Segment Open

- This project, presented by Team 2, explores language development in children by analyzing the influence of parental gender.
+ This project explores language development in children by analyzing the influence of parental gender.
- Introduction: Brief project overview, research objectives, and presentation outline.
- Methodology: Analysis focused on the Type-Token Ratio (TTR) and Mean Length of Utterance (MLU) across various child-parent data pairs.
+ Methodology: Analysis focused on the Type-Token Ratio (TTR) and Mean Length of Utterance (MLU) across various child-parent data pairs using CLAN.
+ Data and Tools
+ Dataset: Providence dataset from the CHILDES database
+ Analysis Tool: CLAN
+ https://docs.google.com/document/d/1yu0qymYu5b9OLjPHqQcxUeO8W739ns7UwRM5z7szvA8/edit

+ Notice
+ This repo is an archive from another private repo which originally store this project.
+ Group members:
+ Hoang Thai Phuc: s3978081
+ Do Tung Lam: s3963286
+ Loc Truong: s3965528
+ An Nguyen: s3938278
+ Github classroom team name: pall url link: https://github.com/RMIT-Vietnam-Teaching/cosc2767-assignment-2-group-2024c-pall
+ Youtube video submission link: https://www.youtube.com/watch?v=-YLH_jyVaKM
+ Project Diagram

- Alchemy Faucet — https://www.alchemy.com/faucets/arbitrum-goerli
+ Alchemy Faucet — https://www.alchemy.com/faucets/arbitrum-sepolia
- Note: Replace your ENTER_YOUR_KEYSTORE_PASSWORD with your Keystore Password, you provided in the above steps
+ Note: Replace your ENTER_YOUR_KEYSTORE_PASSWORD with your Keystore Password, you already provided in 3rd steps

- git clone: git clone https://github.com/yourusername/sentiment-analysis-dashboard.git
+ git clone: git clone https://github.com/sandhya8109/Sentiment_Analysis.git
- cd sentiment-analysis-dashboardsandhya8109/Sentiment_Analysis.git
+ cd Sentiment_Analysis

Segment Closed

◆ Work to complete
For the lines above, output exactly those from the line containing "Tung Lam: s3963286" through the line containing "submission link: https://www.youtube.com/watch?v=-YLH_jyVaKM", and skip the others.

◆ Written reply
+ Do Tung Lam: s3963286
+ Loc Truong: s3965528
+ An Nguyen: s3938278
+ Github classroom team name: pall url link: https://github.com/RMIT-Vietnam-Teaching/cosc2767-assignment-2-group-2024c-pall
+ Youtube video submission link: https://www.youtube.com/watch?v=-YLH_jyVaKM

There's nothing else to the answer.